Sessions on Earth biology, possible Mars habitats, looking for life on Europa -- a moon of Jupiter -- as well as on Titan, a natural satellite of Saturn, are featured topics on the wide-ranging meeting agenda.



Alternative chemistries

The newly formed study group has some big issues to get their arms around. 

Possible alternative chemistries for life are to be evaluated, with an eye toward the prospect that non-standard chemistry may support life in known solar system and conceivable extra-solar environments.

Additionally, the task group is to define broad areas that might guide NASA, the National Science Foundation, and other relevant agencies and organizations to fund efforts to expand scientific knowledge in this area.

Overall, the programmatic goal of the study is singling out research avenues that will appraise the likelihood of "non-terran" life and the potential cost needed to find it. From this will come a recommendation "whether the likelihood of finding non-terran life is sufficiently low that NASA should ignore its possibility, or sufficiently high that it should pursue it," according to a study document.

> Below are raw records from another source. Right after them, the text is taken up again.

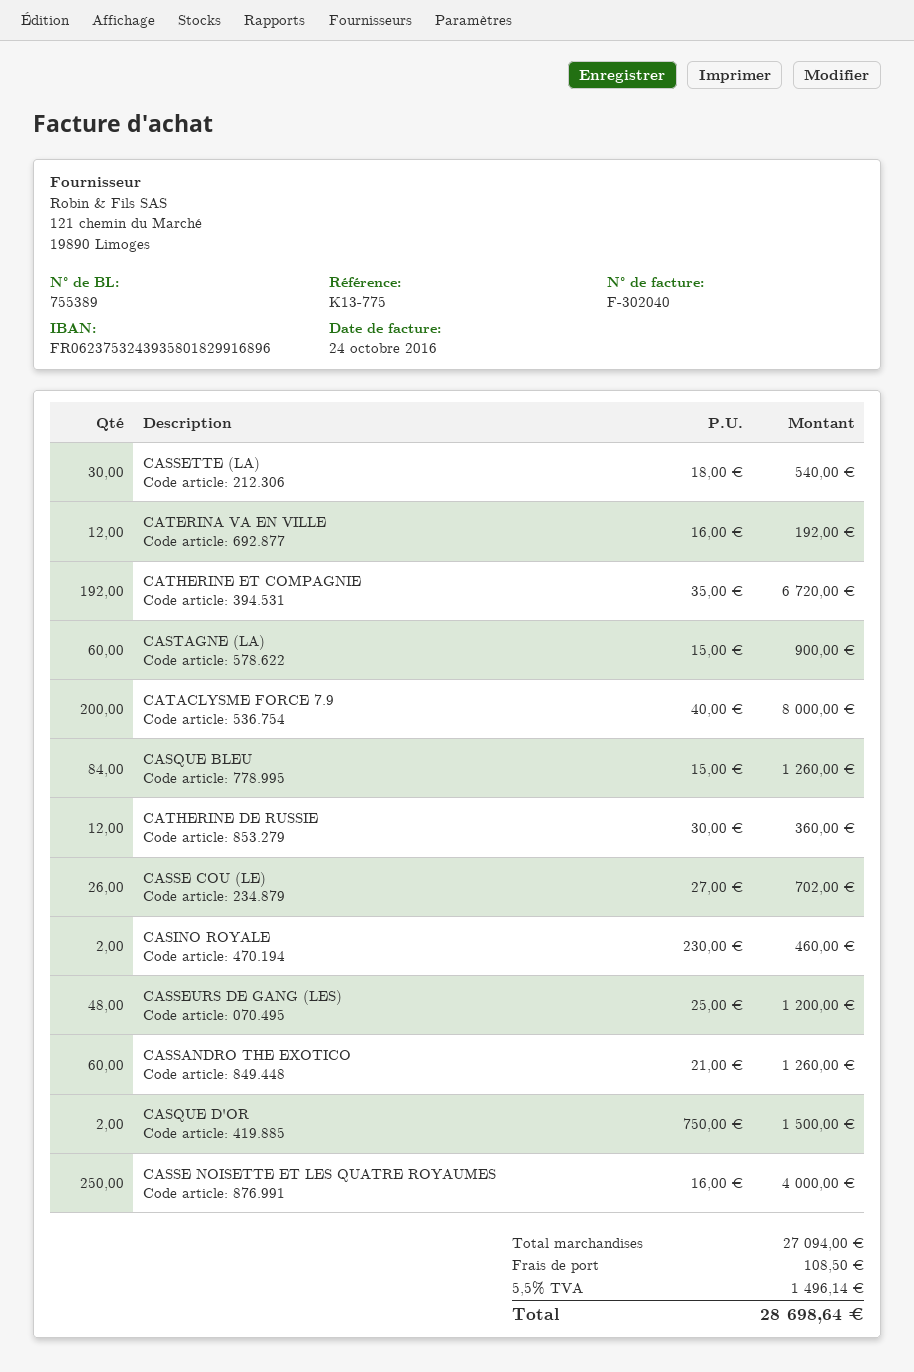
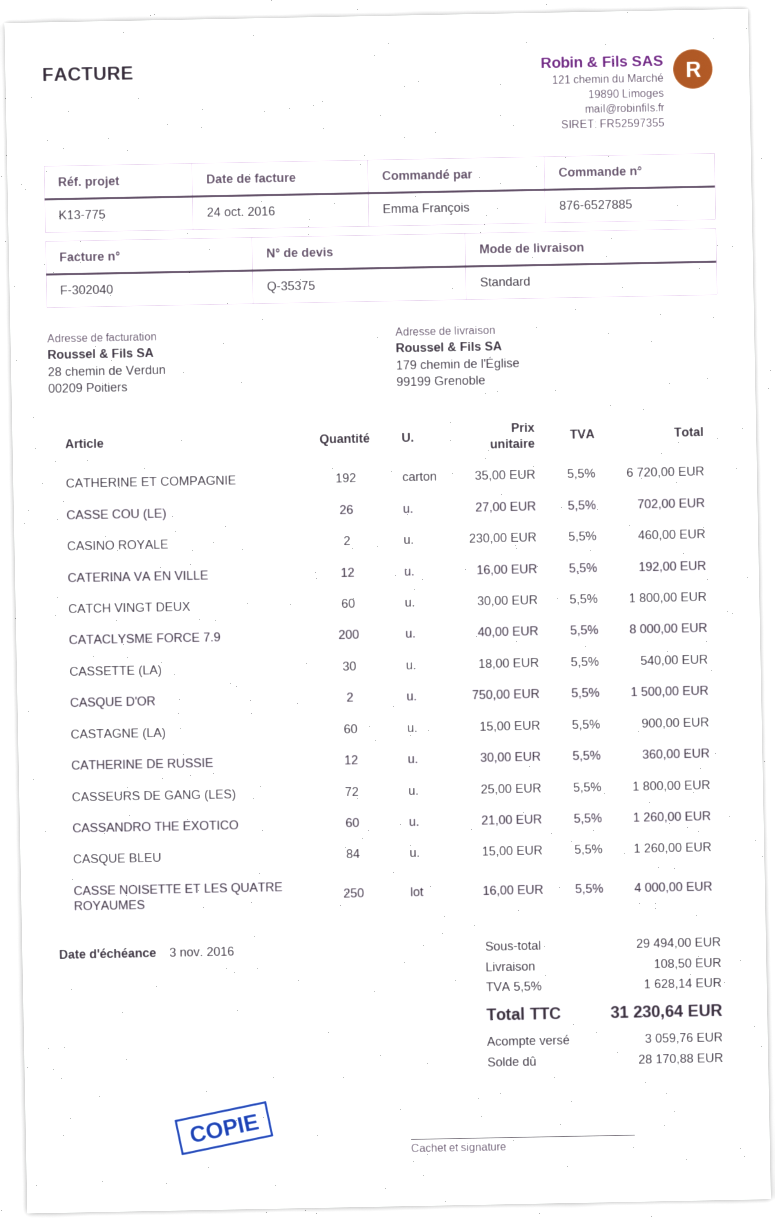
CASSEURS DE GANG (LES): 48 x 25.00 = 1200.00 -> 72 x 25.00 = 1800.00
CATCH VINGT DEUX: none -> 60 x 30.00 = 1800.00
subtotal: 27094.00 -> 29494.00
tax: 5.5% = 1496.14 -> 5.5% = 1628.14
total: 28698.64 -> 31230.64

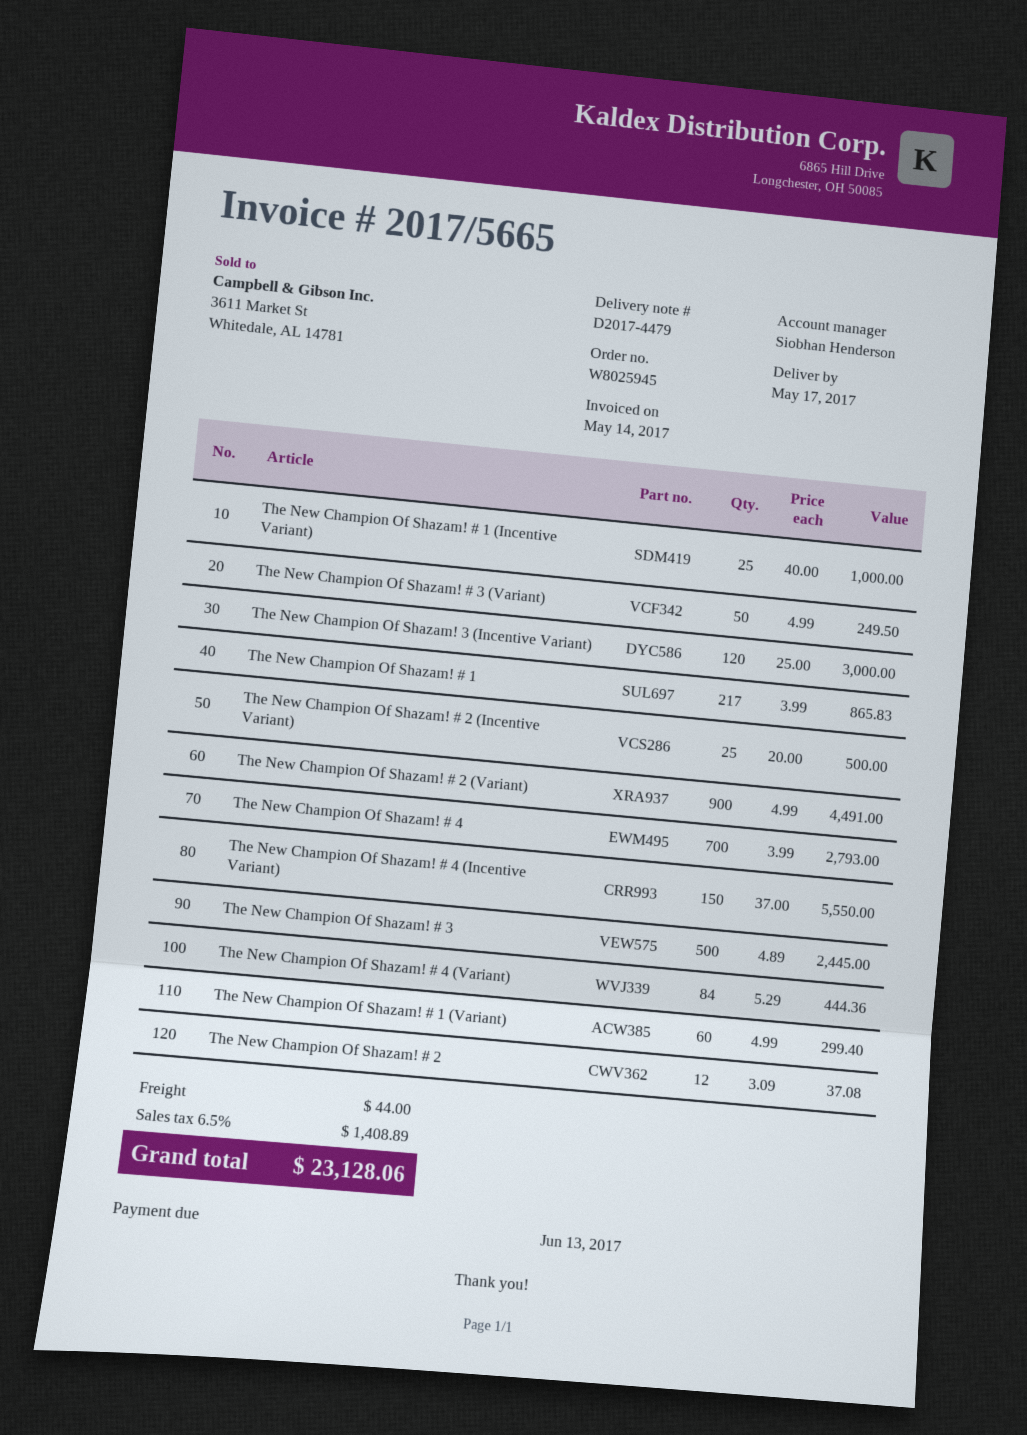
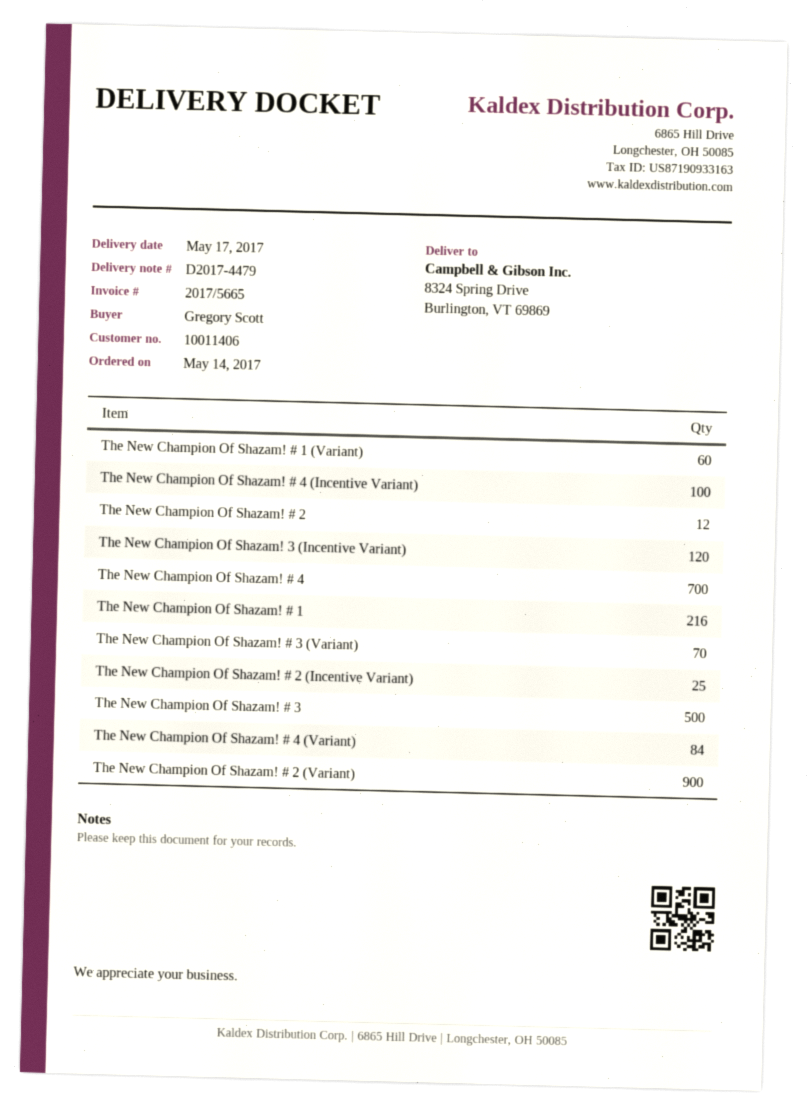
The New Champion Of Shazam! # 1 (Incentive Variant): 25 -> none
The New Champion Of Shazam! # 3 (Variant): 50 -> 70
The New Champion Of Shazam! # 1: 217 -> 216
The New Champion Of Shazam! # 4 (Incentive Variant): 150 -> 100

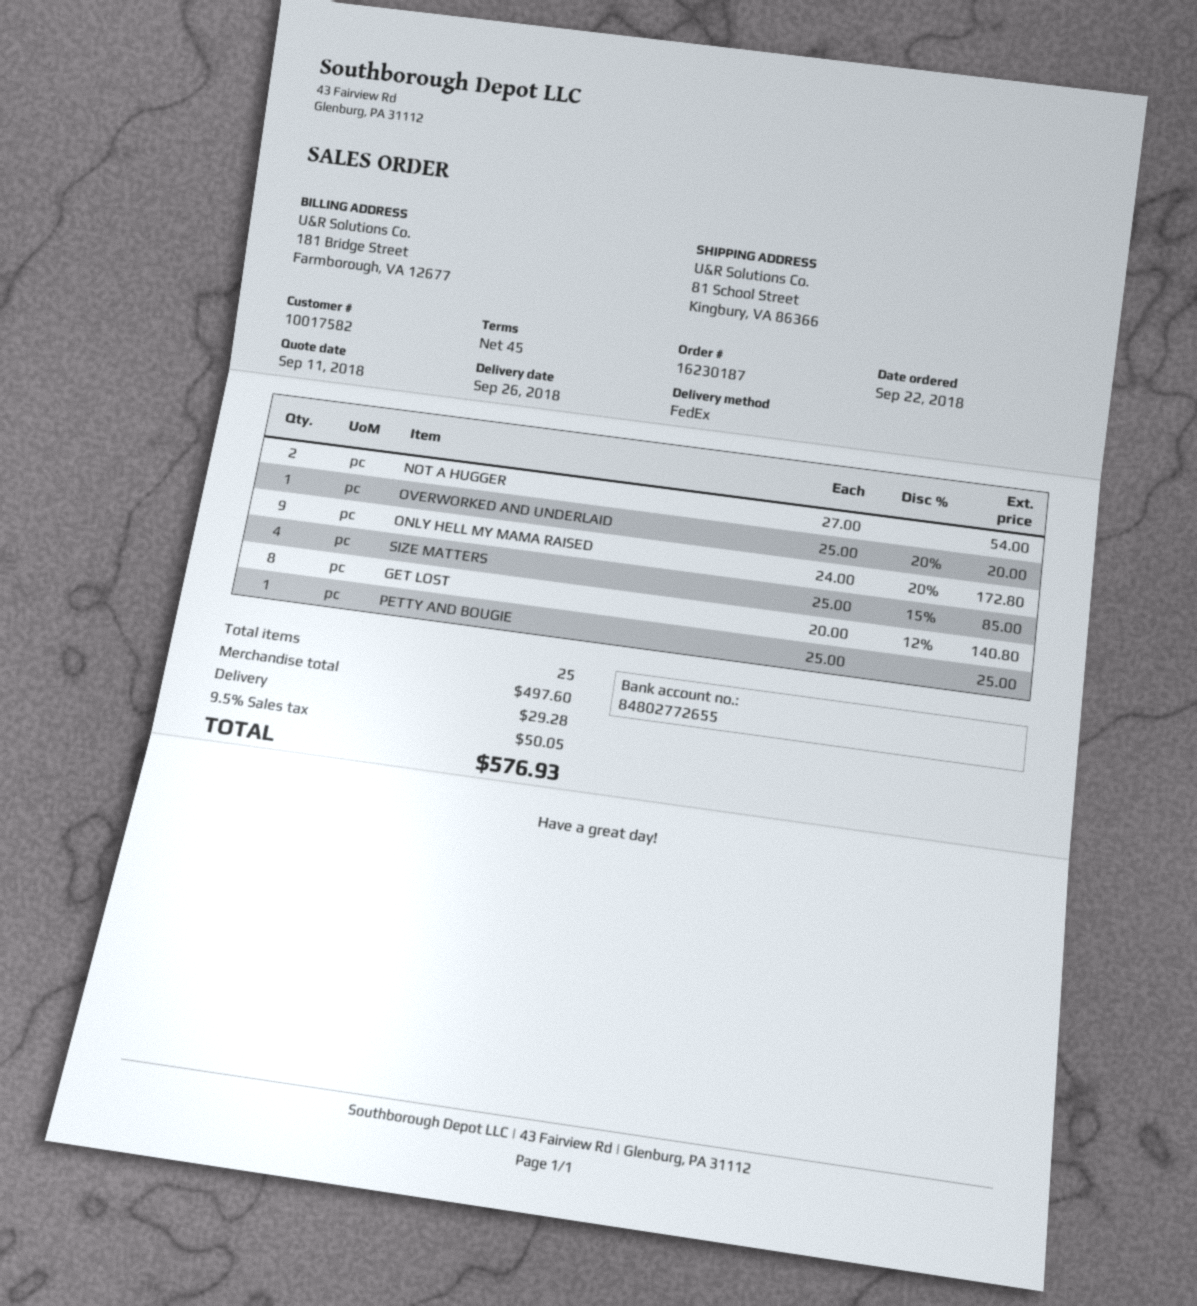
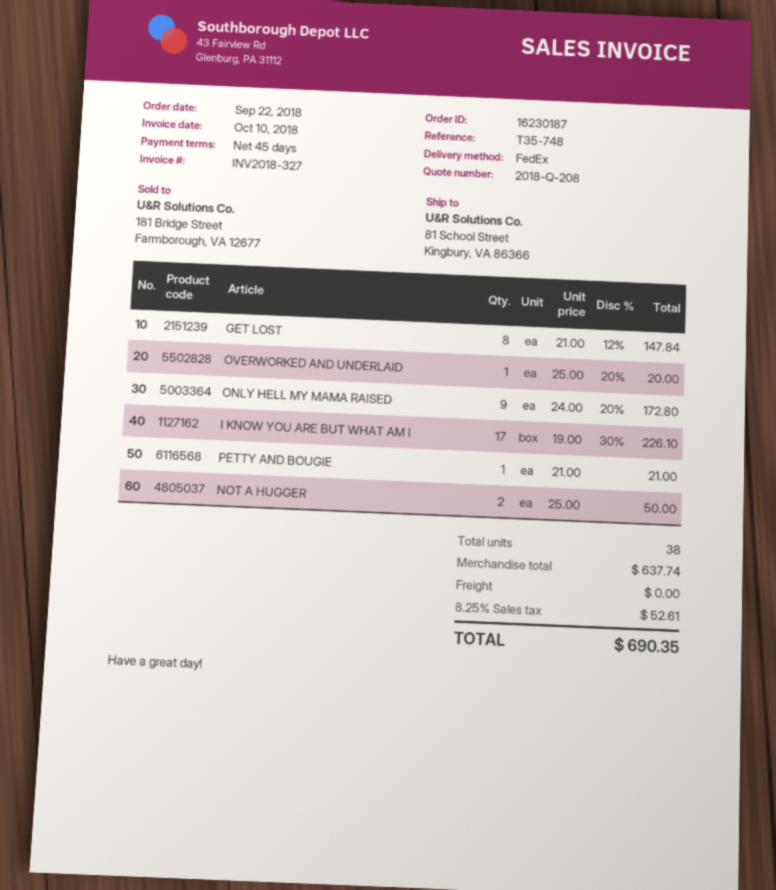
NOT A HUGGER: 2 x 27.00 = 54.00 -> 2 x 25.00 = 50.00
SIZE MATTERS: 4 x 25.00 - 15% = 85.00 -> none
GET LOST: 8 x 20.00 - 12% = 140.80 -> 8 x 21.00 - 12% = 147.84
PETTY AND BOUGIE: 1 x 25.00 = 25.00 -> 1 x 21.00 = 21.00
I KNOW YOU ARE BUT WHAT AM I: none -> 17 x 19.00 - 30% = 226.10
total quantity: 25 -> 38
subtotal: 497.60 -> 637.74
shipping: 29.28 -> 0.00
tax: 9.5% = 50.05 -> 8.25% = 52.61
total: 576.93 -> 690.35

"This is the first NRC project I have been involved with where scientists have actively been volunteering to serve on the committee. We usually have to corner candidates and then start twisting arms," said David Smith, Study Director for the NRC’s Space Studies Board. 

"I have been struck from the very beginning that this was a project that could easily be dismissed as science fiction," Smith said. "However, all the scientists we have spoken to about this have required very little persuasion that this was a worthwhile project."

Boxed in beliefs

"We need to get a real understanding of what carbon is capable of in terms of life," said Michael Meyer, Senior Scientist for Astrobiology here at NASA Headquarters. 

"We don’t want to end up just focused on only looking for DNA-type molecules…but we do want to look for anything carrying information that is carbon-based."

Meyer said the meeting will bring together some of the brightest minds. Their duty is to think outside the biological box that is the norm. Those discussions can help NASA build the right tools that have the potential of finding something unexpected, he said.

"You have to keep in mind…we know what life is on this planet and we still haven’t figured out how it got started. We have the basic ingredients…but it has proven to be a difficult problem for something that we know exists," Meyer said. "So if you’re going to start looking at things that we don’t know exist, you don’t want to try every possible scenario. You want to make sure you look for things that are reasonably possible."

Search for life…on Earth

There are two things that astrobiology does, Meyer said. One is that it forms the intellectual foundation for our understanding of the potential for life elsewhere in the universe. Part of this intellectual effort is to determine -- as is the case for Titan, a moon of Saturn -- whether or not life is possible there, theoretically.

The other half of the astrobiology effort, Meyer said, is to help guide what kind of life-detection instruments should be made.

"We’re going through a tremendous biological boon in learning so much about life on this planet. A lot of this advancement is due to remarkable techniques that have been developed that are extremely sensitive, but also highly specific," Meyer said.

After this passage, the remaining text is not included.